§ Provided material
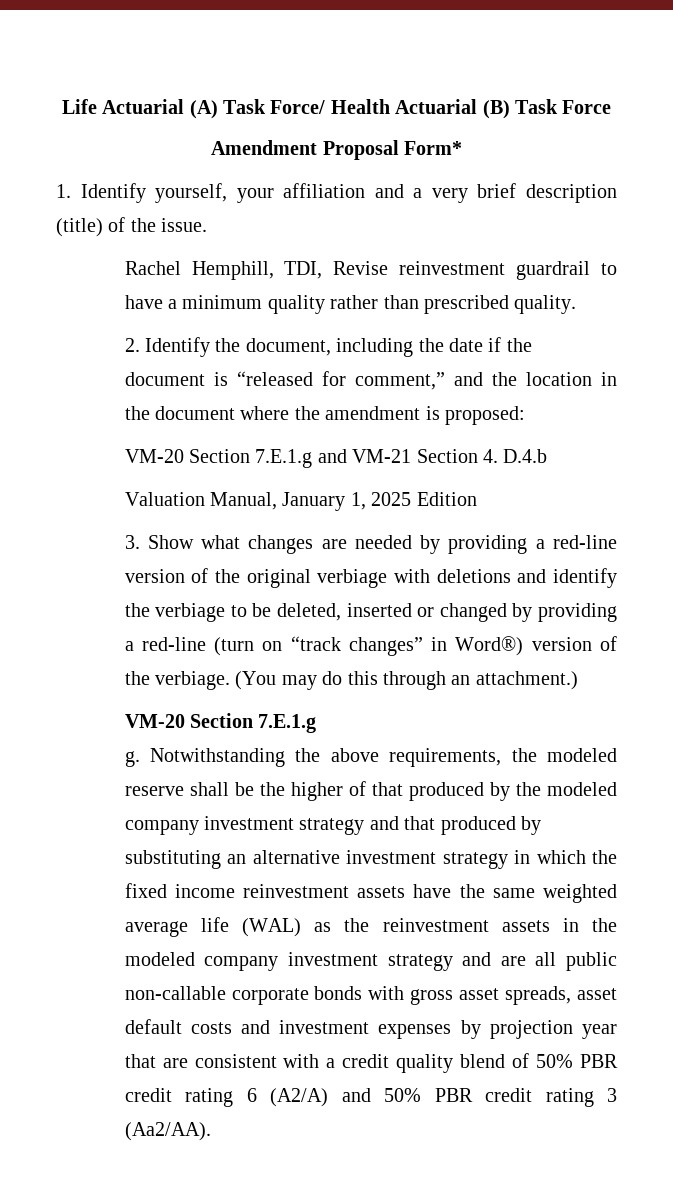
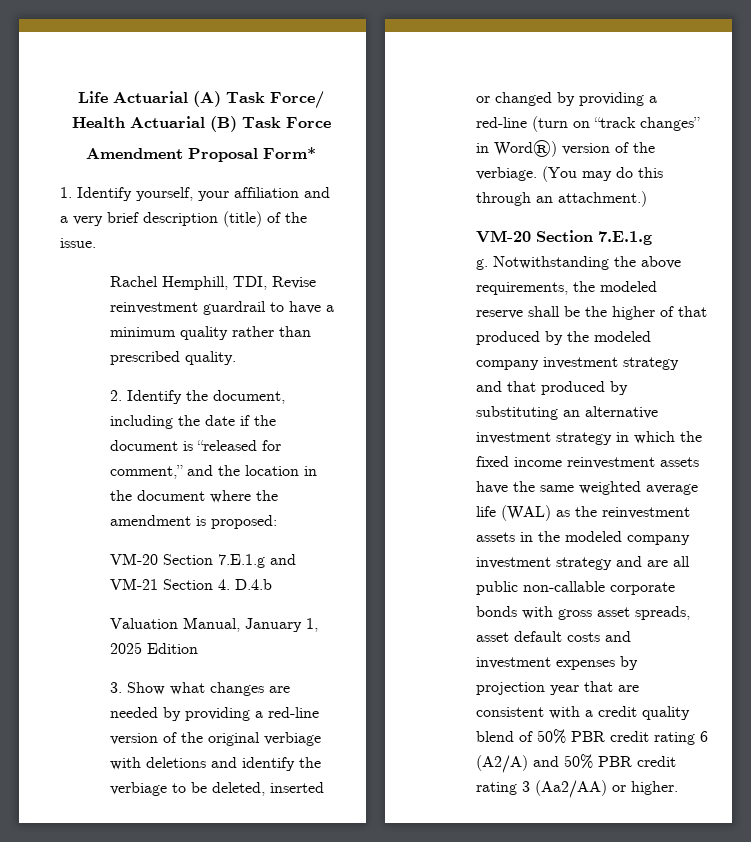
- Notwithstanding the above requirements, the modeled reserve shall be the higher of that produced by the modeled company investment strategy and that produced by substituting an alternative investment strategy in which the fixed income reinvestment assets have the same weighted average life (WAL) as the reinvestment assets in the modeled company investment strategy and are all public non-callable corporate bonds with gross asset spreads, asset default costs and investment expenses by projection year that are consistent with a credit quality blend of 50% PBR credit rating 6 (A2/A) and 50% PBR credit rating 3 (Aa2/AA).
+ Notwithstanding the above requirements, the modeled reserve shall be the higher of that produced by the modeled company investment strategy and that produced by substituting an alternative investment strategy in which the fixed income reinvestment assets have the same weighted average life (WAL) as the reinvestment assets in the modeled company investment strategy and are all public non-callable corporate bonds with gross asset spreads, asset default costs and investment expenses by projection year that are consistent with a credit quality blend of 50% PBR credit rating 6 (A2/A) and 50% PBR credit rating 3 (Aa2/AA) or higher.

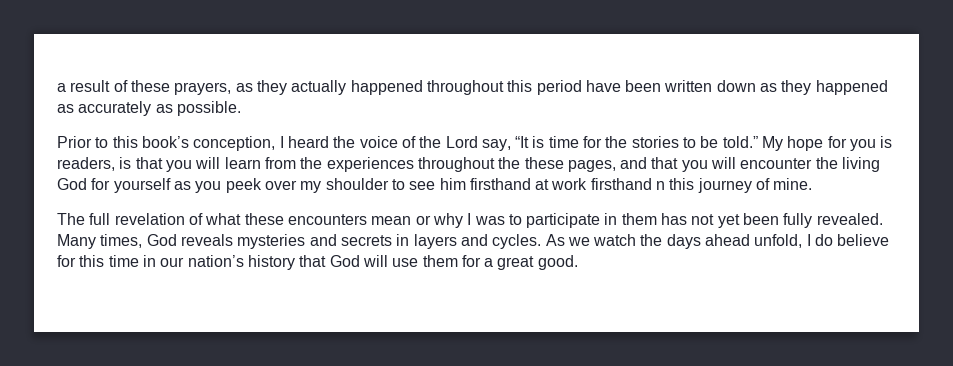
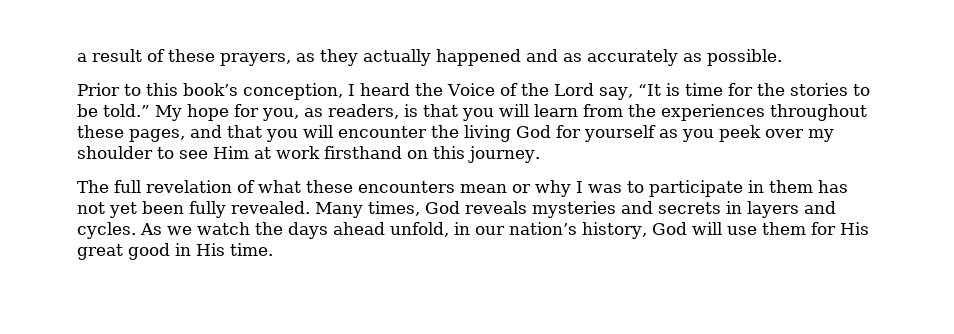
- a result of these prayers, as they actually happened throughout this period have been written down as they happened as accurately as possible.
+ a result of these prayers, as they actually happened and as accurately as possible.
- Prior to this book’s conception, I heard the voice of the Lord say, “It is time for the stories to be told.”
+ Prior to this book’s conception, I heard the Voice of the Lord say, “It is time for the stories to be told.”
- My hope for you is readers, is that you will learn from the experiences throughout the these pages, and that you will encounter the living God for yourself as you peek over my shoulder to see him firsthand at work firsthand n this journey of mine.
+ My hope for you, as readers, is that you will learn from the experiences throughout these pages, and that you will encounter the living God for yourself as you peek over my shoulder to see Him at work firsthand on this journey.
- As we watch the days ahead unfold, I do believe for this time in our nation’s history that God will use them for a great good.
+ As we watch the days ahead unfold, in our nation’s history, God will use them for His great good in His time.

§ Exercise brief
Within the entries, find all lines holding "accurately" and copy each one.

§ Written response
- a result of these prayers, as they actually happened throughout this period have been written down as they happened as accurately as possible.
+ a result of these prayers, as they actually happened and as accurately as possible.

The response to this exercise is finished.